# Mozilla TTS on CPU Real-Time Speech Synthesis with TFLite

**These models are converted from released [PyTorch models](https://colab.research.google.com/drive/1u_16ZzHjKYFn1HNVuA4Qf_i2MMFB9olY?usp=sharing) using our TF utilities provided in Mozilla TTS.**

#### **Notebook Details**
These TFLite models support TF 2.3rc0 and for different versions you might need to regenerate them. 

TFLite optimizations degrades the TTS model performance and we do not apply
any optimization for the vocoder model due to the same reason. If you like to
keep the quality, consider to regenerate TFLite model accordingly.

Models optimized with TFLite can be slow on a regular CPU since it is optimized
specifically for lower-end systems.

---



#### **Model Details** 
We use Tacotron2 and MultiBand-Melgan models and LJSpeech dataset.

Tacotron2 is trained using [Double Decoder Consistency](https://erogol.com/solving-attention-problems-of-tts-models-with-double-decoder-consistency/) (DDC) only for 130K steps (3 days) with a single GPU.

MultiBand-Melgan is trained 1.45M steps with real spectrograms.

Note that both model performances can be improved with more training.

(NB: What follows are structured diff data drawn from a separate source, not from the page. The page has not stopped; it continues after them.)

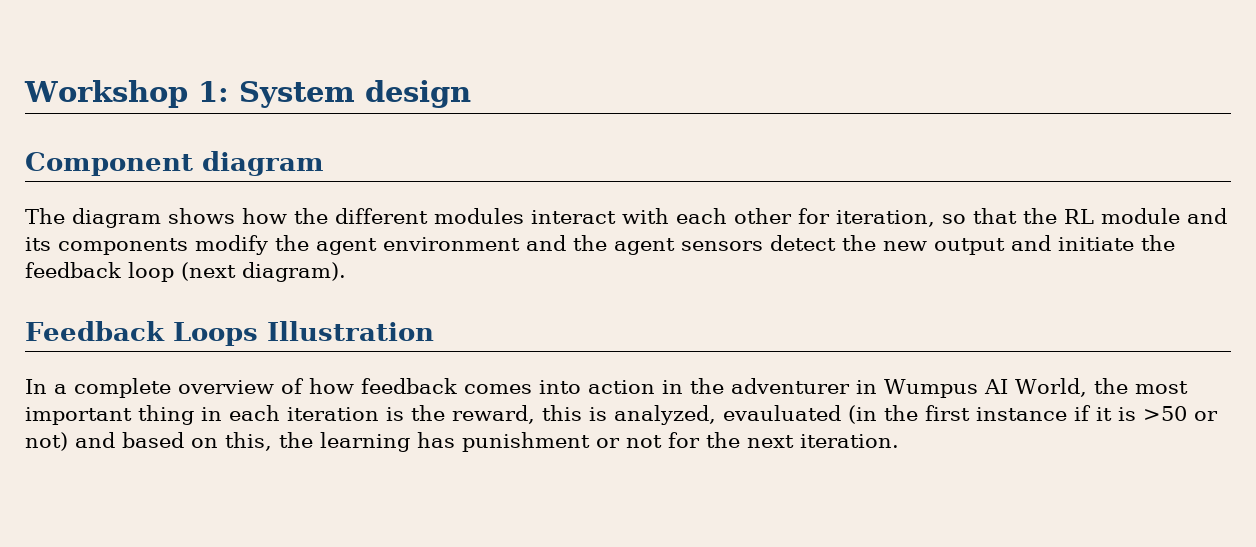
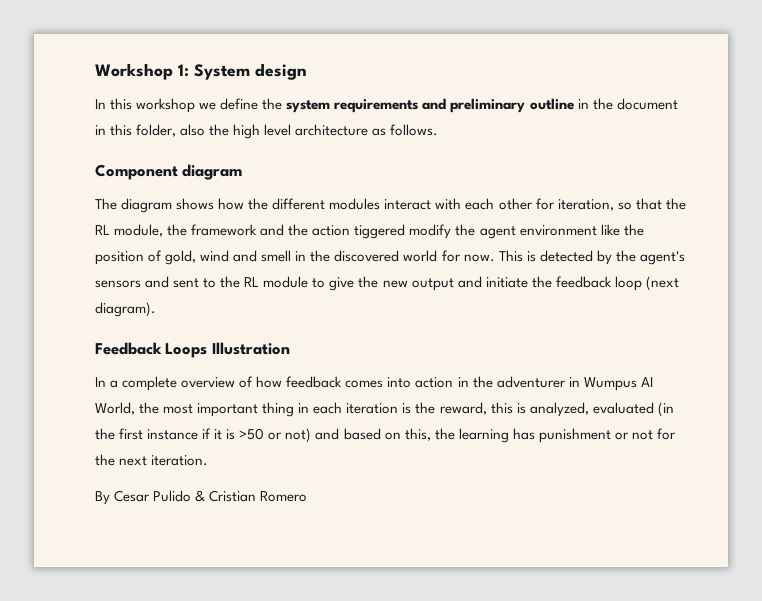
+ In this workshop we define the system requirements and preliminary outline in the document in this folder, also the high level architecture as follows.
- The diagram shows how the different modules interact with each other for iteration, so that the RL module and its components modify the agent environment and the agent sensors detect the new output and initiate the feedback loop (next diagram).
+ The diagram shows how the different modules interact with each other for iteration, so that the RL module, the framework and the action tiggered modify the agent environment like the position of gold, wind and smell in the discovered world for now. This is detected by the agent's sensors and sent to the RL module to give the new output and initiate the feedback loop (next diagram).
- In a complete overview of how feedback comes into action in the adventurer in Wumpus AI World, the most important thing in each iteration is the reward, this is analyzed, evauluated (in the first instance if it is >50 or not) and based on this, the learning has punishment or not for the next iteration.
+ In a complete overview of how feedback comes into action in the adventurer in Wumpus AI World, the most important thing in each iteration is the reward, this is analyzed, evaluated (in the first instance if it is >50 or not) and based on this, the learning has punishment or not for the next iteration.
+ By Cesar Pulido & Cristian Romero

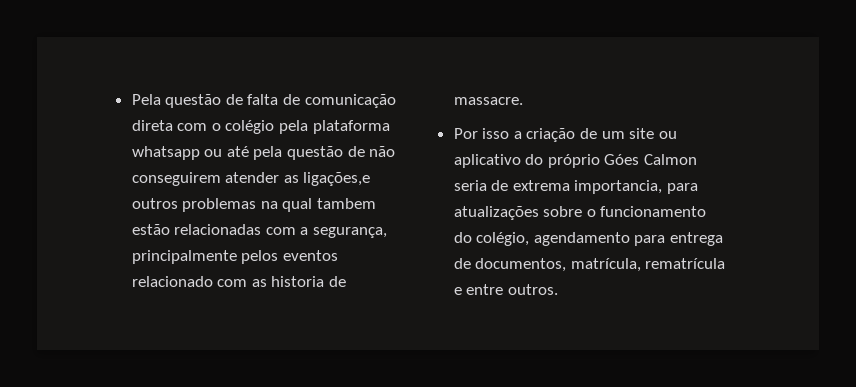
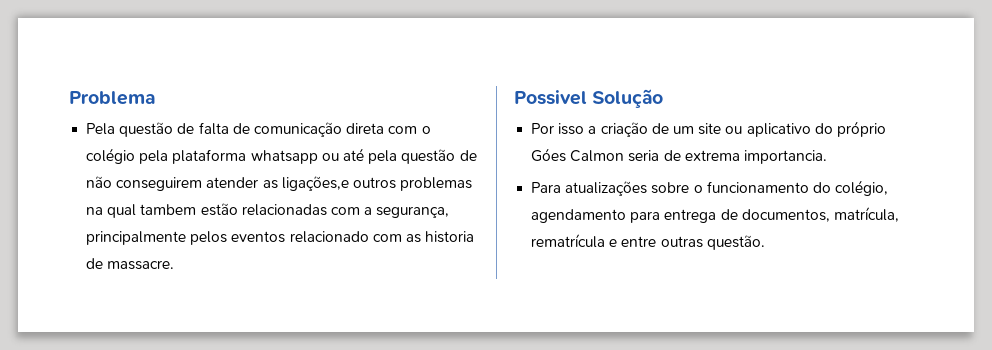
+ Problema
+ Possivel Solução
- Por isso a criação de um site ou aplicativo do próprio Góes Calmon seria de extrema importancia, para atualizações sobre o funcionamento do colégio, agendamento para entrega de documentos, matrícula, rematrícula e entre outros.
+ Por isso a criação de um site ou aplicativo do próprio Góes Calmon seria de extrema importancia.
+ Para atualizações sobre o funcionamento do colégio, agendamento para entrega de documentos, matrícula, rematrícula e entre outras questão.

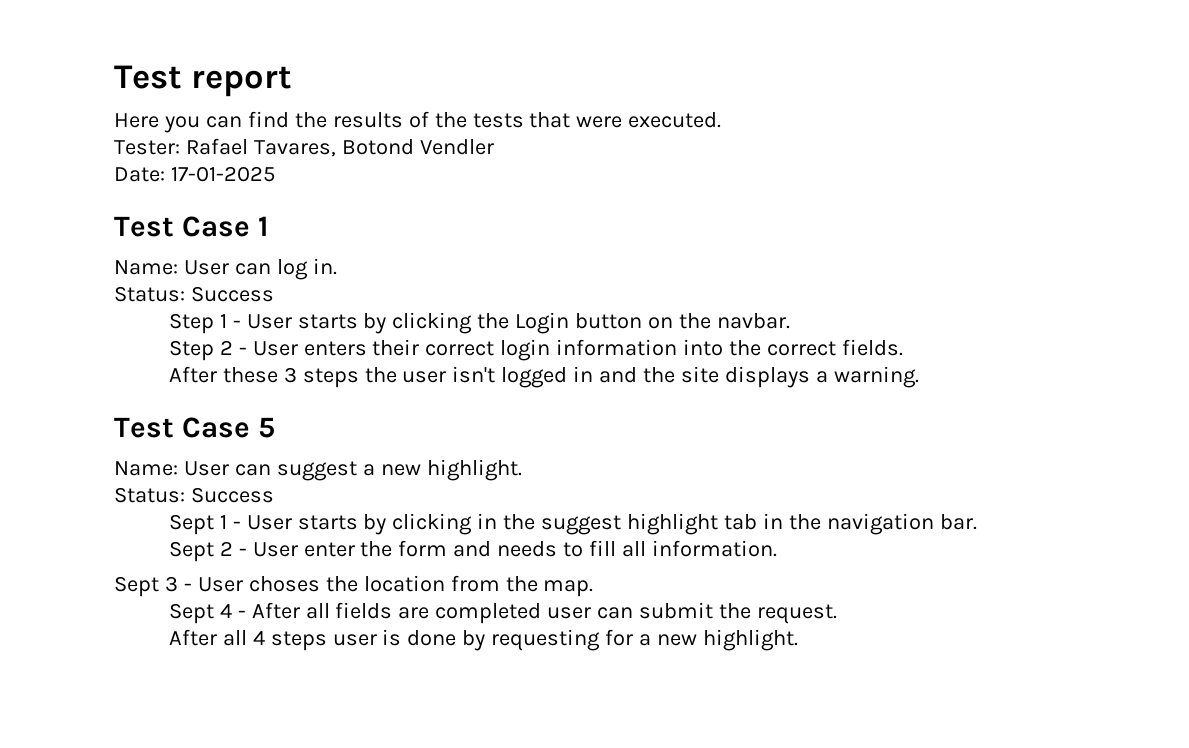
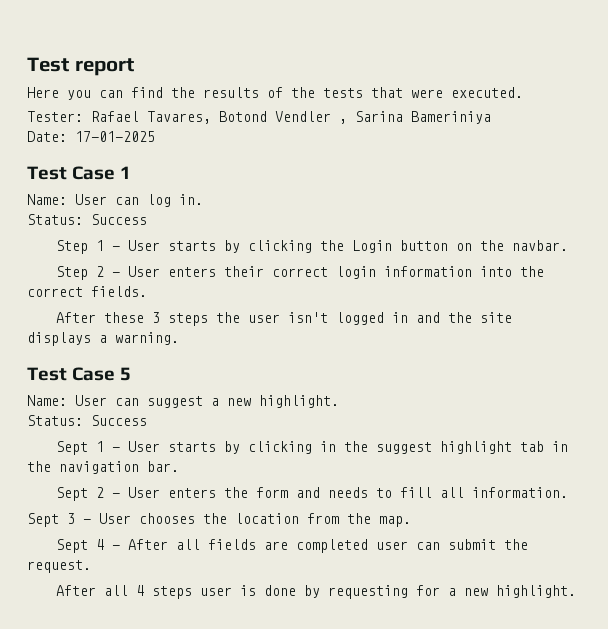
- Tester: Rafael Tavares, Botond Vendler
+ Tester: Rafael Tavares, Botond Vendler , Sarina Bameriniya
- Sept 2 - User enter the form and needs to fill all information.
+ Sept 2 - User enters the form and needs to fill all information.
- Sept 3 - User choses the location from the map.
+ Sept 3 - User chooses the location from the map.

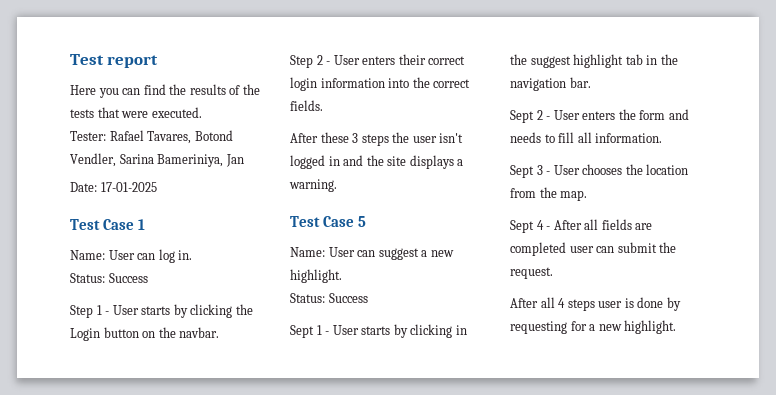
- Tester: Rafael Tavares, Botond Vendler , Sarina Bameriniya
+ Tester: Rafael Tavares, Botond Vendler, Sarina Bameriniya, Jan

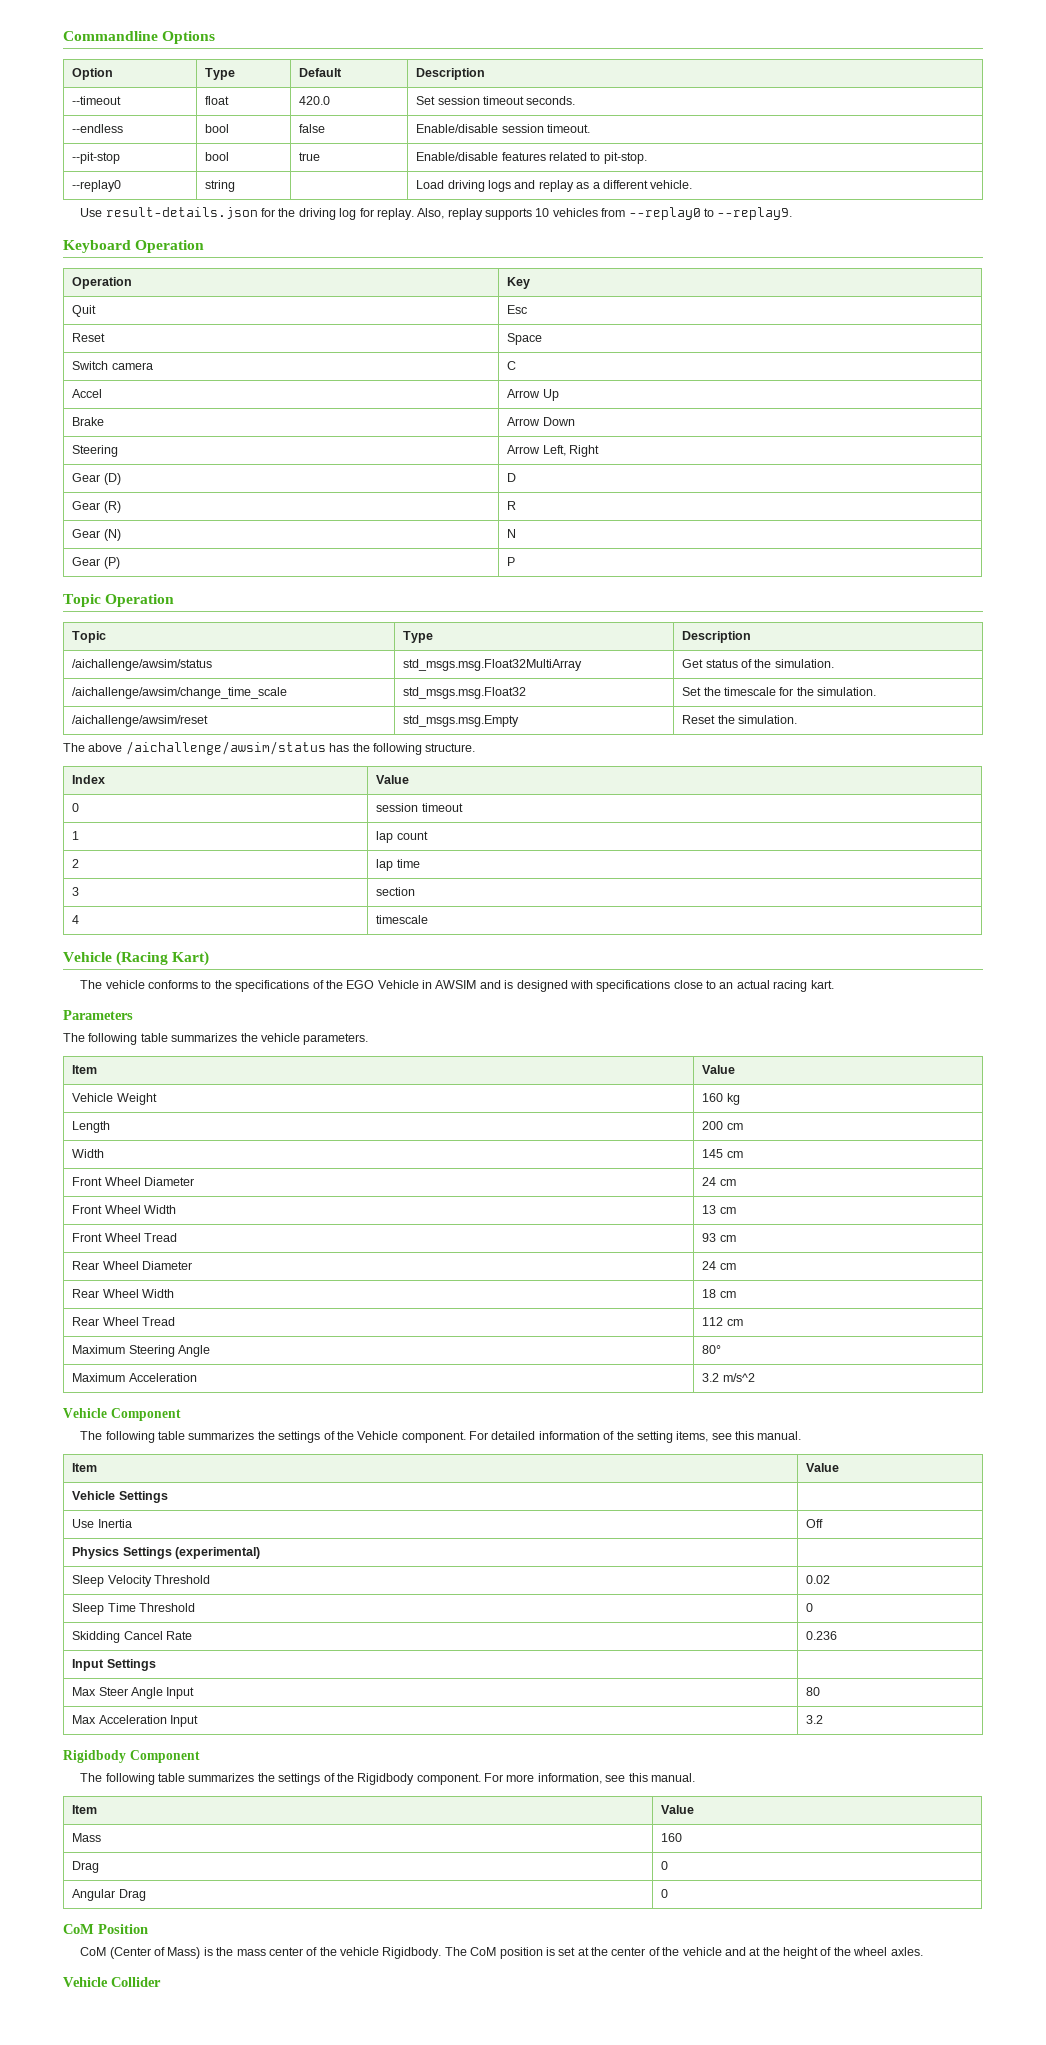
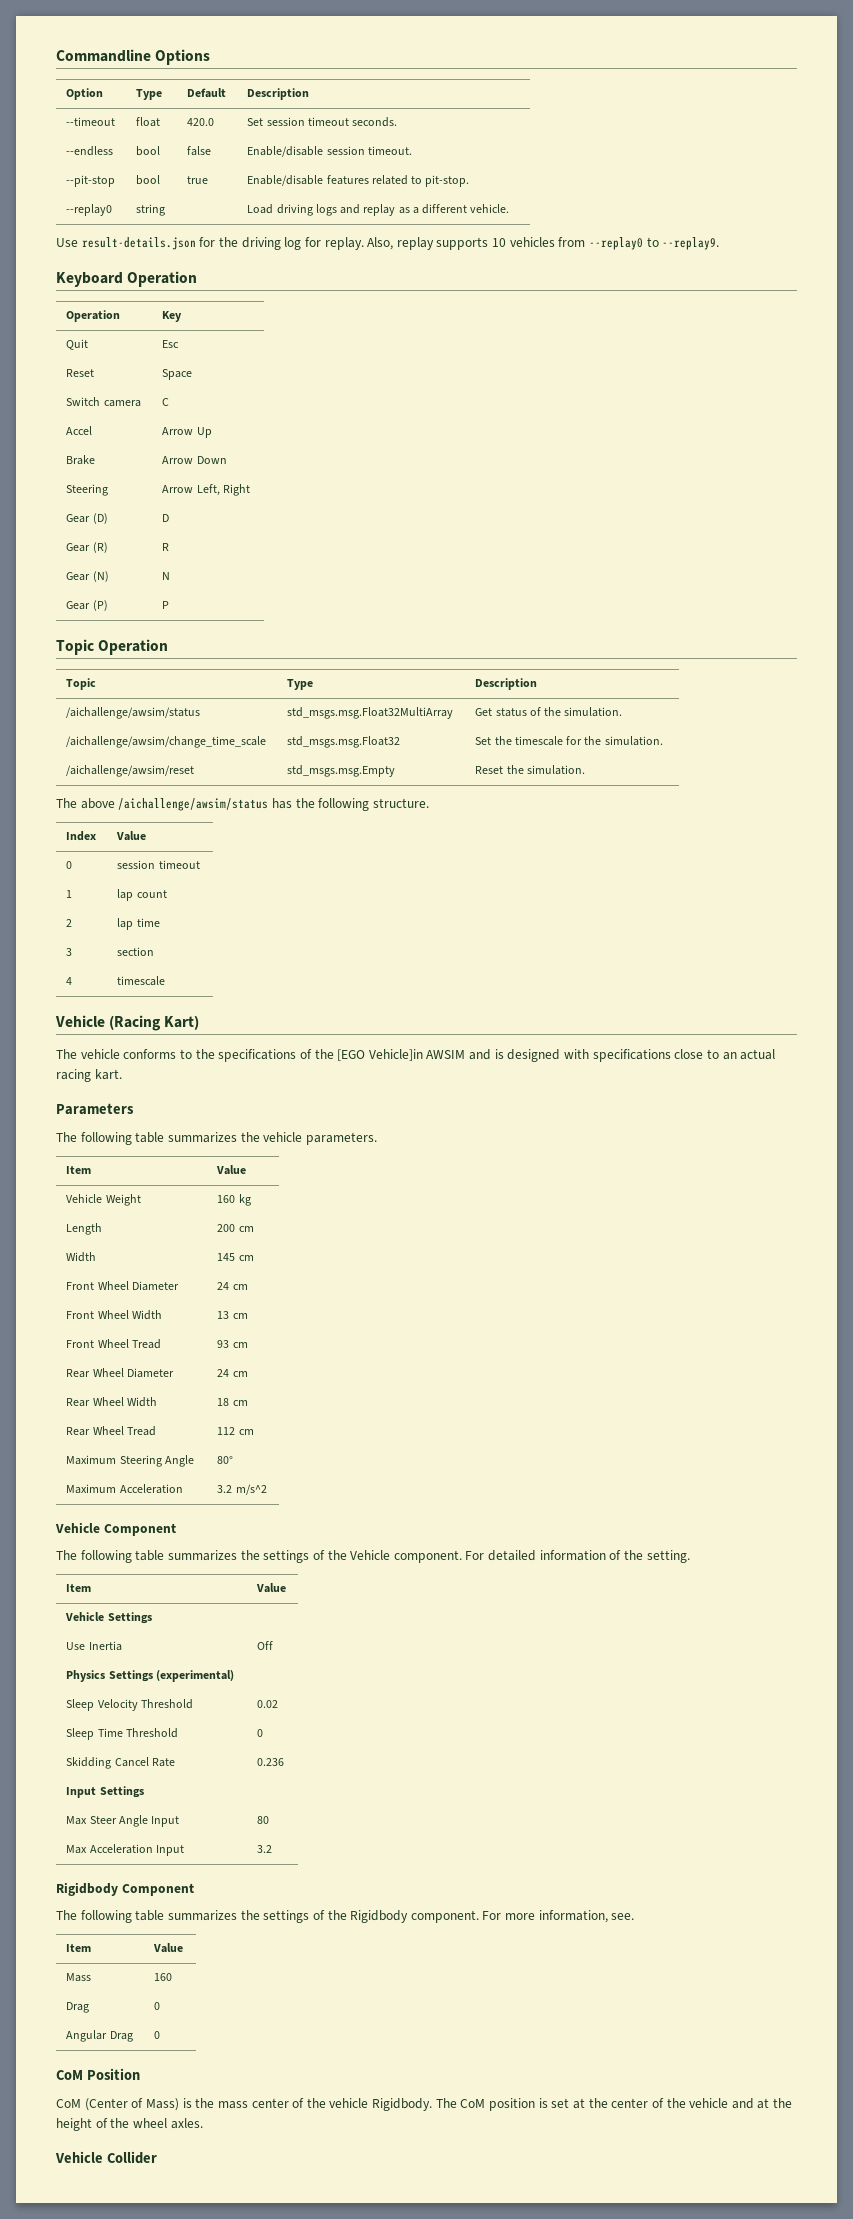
- The vehicle conforms to the specifications of the EGO Vehicle in AWSIM and is designed with specifications close to an actual racing kart.
+ The vehicle conforms to the specifications of the [EGO Vehicle]in AWSIM and is designed with specifications close to an actual racing kart.
- For detailed information of the setting items, see this manual.
+ For detailed information of the setting.
- For more information, see this manual.
+ For more information, see.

### Download TF Models and configs

In [None]:
!gdown --id 17PYXCmTe0el_SLTwznrt3vOArNGMGo5v -O tts_model.tflite
!gdown --id 18CQ6G6tBEOfvCHlPqP8EBI4xWbrr9dBc -O config.json

Downloading...
From: https://drive.google.com/uc?id=17PYXCmTe0el_SLTwznrt3vOArNGMGo5v
To: /content/tts_model.tflite
30.1MB [00:00, 36.8MB/s]
Downloading...
From: https://drive.google.com/uc?id=18CQ6G6tBEOfvCHlPqP8EBI4xWbrr9dBc
To: /content/config.json
100% 9.53k/9.53k [00:00<00:00, 7.38MB/s]


In [None]:
!gdown --id 1aXveT-NjOM1mUr6tM4JfWjshq67GvVIO -O vocoder_model.tflite
!gdown --id 1Rd0R_nRCrbjEdpOwq6XwZAktvugiBvmu -O config_vocoder.json
!gdown --id 11oY3Tv0kQtxK_JPgxrfesa99maVXHNxU -O scale_stats.npy

Downloading...
From: https://drive.google.com/uc?id=1aXveT-NjOM1mUr6tM4JfWjshq67GvVIO
To: /content/vocoder_model.tflite
10.2MB [00:00, 16.5MB/s]
Downloading...
From: https://drive.google.com/uc?id=1Rd0R_nRCrbjEdpOwq6XwZAktvugiBvmu
To: /content/config_vocoder.json
100% 6.76k/6.76k [00:00<00:00, 11.4MB/s]
Downloading...
From: https://drive.google.com/uc?id=11oY3Tv0kQtxK_JPgxrfesa99maVXHNxU
To: /content/scale_stats.npy
100% 10.5k/10.5k [00:00<00:00, 16.6MB/s]


### Setup Libraries

In [None]:
# need it for char to phoneme conversion
! sudo apt-get install espeak

Reading package lists... Done
Building dependency tree 
Reading state information... Done
The following package was automatically installed and is no longer required:
 libnvidia-common-440
Use 'sudo apt autoremove' to remove it.
The following additional packages will be installed:
 espeak-data libespeak1 libportaudio2 libsonic0
The following NEW packages will be installed:
 espeak espeak-data libespeak1 libportaudio2 libsonic0
0 upgraded, 5 newly installed, 0 to remove and 35 not upgraded.
Need to get 1,219 kB of archives.
After this operation, 3,031 kB of additional disk space will be used.
Get:1 http://archive.ubuntu.com/ubuntu bionic/universe amd64 libportaudio2 amd64 19.6.0-1 [64.6 kB]
Get:2 http://archive.ubuntu.com/ubuntu bionic/main amd64 libsonic0 amd64 0.2.0-6 [13.4 kB]
Get:3 http://archive.ubuntu.com/ubuntu bionic/universe amd64 espeak-data amd64 1.48.04+dfsg-5 [934 kB]
Get:4 http://archive.ubuntu.com/ubuntu bionic/universe amd64 libespeak1 amd64 1.48.04+dfsg-5 [145 kB]
Get:5

In [None]:
!git clone https://github.com/mozilla/TTS

Cloning into 'TTS'...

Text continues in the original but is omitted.